[Content revision data]
*****

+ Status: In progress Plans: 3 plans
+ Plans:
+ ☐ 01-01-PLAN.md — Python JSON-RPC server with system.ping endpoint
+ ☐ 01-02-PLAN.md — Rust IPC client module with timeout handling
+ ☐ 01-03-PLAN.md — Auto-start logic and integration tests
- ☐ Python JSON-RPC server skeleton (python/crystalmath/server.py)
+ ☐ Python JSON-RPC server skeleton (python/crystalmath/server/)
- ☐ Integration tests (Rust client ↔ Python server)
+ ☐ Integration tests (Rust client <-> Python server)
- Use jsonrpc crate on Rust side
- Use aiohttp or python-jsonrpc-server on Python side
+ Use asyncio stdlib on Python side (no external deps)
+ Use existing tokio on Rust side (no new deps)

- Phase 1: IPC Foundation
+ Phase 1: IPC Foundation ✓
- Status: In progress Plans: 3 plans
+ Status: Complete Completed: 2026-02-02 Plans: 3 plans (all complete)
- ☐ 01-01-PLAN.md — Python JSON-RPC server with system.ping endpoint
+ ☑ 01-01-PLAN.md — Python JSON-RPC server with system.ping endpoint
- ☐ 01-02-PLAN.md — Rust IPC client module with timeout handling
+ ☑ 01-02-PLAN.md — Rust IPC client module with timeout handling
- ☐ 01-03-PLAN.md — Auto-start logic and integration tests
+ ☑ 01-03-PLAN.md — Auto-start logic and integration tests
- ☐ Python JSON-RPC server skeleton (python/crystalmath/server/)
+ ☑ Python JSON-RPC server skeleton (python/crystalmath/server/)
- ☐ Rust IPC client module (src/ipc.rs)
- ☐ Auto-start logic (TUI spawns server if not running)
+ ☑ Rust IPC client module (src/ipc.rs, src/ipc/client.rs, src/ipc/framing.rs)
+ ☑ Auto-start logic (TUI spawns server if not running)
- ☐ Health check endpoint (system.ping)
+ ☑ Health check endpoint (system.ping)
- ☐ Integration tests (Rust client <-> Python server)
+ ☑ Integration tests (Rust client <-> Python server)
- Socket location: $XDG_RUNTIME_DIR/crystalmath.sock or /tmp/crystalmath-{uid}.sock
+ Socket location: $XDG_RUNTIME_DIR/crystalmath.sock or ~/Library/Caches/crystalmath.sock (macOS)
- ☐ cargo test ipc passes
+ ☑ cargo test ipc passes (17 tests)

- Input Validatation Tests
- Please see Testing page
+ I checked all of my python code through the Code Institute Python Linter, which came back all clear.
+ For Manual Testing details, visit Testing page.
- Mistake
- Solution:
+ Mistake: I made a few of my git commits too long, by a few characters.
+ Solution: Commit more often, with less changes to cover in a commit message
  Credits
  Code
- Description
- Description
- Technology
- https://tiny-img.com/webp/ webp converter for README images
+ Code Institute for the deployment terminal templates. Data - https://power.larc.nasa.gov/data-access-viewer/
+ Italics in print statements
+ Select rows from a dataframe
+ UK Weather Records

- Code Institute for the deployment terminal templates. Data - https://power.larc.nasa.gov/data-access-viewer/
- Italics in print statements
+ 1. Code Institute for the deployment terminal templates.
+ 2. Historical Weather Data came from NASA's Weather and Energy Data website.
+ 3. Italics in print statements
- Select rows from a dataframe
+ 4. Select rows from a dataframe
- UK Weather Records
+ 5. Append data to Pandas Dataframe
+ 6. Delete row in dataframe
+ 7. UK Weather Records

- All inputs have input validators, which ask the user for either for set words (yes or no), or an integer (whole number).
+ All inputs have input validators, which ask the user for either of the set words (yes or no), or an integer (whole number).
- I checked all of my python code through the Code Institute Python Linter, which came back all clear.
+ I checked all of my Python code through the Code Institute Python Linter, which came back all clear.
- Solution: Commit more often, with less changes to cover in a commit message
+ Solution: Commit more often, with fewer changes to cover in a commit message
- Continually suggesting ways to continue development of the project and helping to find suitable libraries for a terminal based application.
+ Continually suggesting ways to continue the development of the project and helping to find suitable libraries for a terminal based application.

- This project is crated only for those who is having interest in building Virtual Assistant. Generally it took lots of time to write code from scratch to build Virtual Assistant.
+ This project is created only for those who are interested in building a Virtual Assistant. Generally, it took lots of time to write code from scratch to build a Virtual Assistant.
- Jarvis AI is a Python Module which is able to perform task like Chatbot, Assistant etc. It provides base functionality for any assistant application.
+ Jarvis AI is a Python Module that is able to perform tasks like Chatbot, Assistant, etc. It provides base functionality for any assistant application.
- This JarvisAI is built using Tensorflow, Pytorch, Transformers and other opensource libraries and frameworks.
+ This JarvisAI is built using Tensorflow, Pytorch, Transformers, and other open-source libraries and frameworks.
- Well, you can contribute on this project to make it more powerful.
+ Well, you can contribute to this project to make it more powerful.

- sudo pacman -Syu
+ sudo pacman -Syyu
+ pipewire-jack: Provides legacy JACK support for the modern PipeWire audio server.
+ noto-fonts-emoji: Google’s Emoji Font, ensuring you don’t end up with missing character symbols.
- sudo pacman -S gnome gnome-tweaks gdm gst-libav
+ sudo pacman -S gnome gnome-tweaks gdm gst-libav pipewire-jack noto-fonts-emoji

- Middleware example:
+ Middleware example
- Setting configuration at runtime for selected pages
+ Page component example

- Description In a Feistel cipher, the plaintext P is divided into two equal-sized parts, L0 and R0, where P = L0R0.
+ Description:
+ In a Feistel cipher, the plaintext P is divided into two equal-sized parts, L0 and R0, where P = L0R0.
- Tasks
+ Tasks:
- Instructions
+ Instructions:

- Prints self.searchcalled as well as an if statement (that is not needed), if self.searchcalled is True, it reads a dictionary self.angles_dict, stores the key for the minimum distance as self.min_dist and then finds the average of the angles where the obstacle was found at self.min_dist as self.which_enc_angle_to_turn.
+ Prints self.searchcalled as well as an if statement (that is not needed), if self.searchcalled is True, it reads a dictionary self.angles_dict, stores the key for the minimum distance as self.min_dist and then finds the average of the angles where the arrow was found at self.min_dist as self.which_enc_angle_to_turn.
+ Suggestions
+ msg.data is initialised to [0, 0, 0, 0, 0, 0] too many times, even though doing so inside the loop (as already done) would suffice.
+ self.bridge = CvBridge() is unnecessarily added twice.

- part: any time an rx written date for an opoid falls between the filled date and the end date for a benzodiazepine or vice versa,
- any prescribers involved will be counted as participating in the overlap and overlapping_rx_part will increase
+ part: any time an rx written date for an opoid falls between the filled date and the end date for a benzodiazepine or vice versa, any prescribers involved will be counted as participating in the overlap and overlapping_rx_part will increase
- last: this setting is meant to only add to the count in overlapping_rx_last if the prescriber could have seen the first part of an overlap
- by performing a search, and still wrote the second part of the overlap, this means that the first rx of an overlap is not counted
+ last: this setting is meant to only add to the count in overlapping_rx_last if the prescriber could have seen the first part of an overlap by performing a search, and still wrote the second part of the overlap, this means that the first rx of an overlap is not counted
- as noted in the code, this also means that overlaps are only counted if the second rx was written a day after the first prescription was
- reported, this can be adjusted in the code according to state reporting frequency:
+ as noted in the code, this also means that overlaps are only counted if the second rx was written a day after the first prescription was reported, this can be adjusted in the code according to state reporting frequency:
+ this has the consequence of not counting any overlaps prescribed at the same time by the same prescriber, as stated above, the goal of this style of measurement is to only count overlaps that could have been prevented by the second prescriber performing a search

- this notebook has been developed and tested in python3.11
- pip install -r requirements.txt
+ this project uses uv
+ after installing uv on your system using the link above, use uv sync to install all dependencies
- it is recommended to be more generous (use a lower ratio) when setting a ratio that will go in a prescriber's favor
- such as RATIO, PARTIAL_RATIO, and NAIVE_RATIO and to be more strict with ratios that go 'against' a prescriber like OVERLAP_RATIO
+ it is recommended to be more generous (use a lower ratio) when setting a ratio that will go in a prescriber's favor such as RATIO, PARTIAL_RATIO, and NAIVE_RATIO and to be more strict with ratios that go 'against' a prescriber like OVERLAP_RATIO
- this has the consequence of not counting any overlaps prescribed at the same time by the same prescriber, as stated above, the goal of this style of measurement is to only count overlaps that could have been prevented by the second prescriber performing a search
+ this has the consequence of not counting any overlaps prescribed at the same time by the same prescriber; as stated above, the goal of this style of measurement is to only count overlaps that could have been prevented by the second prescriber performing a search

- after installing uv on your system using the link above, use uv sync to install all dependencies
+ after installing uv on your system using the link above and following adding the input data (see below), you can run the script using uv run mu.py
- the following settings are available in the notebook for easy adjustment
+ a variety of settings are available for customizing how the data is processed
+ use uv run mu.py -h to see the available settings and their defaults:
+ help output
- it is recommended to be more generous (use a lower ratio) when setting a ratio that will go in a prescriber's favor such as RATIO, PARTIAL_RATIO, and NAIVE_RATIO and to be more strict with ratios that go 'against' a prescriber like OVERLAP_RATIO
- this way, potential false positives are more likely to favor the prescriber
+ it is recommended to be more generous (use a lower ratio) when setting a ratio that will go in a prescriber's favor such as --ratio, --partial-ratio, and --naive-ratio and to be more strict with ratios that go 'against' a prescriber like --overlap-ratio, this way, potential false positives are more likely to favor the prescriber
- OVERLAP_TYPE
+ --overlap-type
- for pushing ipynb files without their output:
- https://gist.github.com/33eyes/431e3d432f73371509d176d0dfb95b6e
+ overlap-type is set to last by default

*****

◆ **Exercise description**: Among the entries above, identify all lines with "statements" and copy them.

◆ **Task response**:
+ Italics in print statements
- Italics in print statements
+ 3. Italics in print statements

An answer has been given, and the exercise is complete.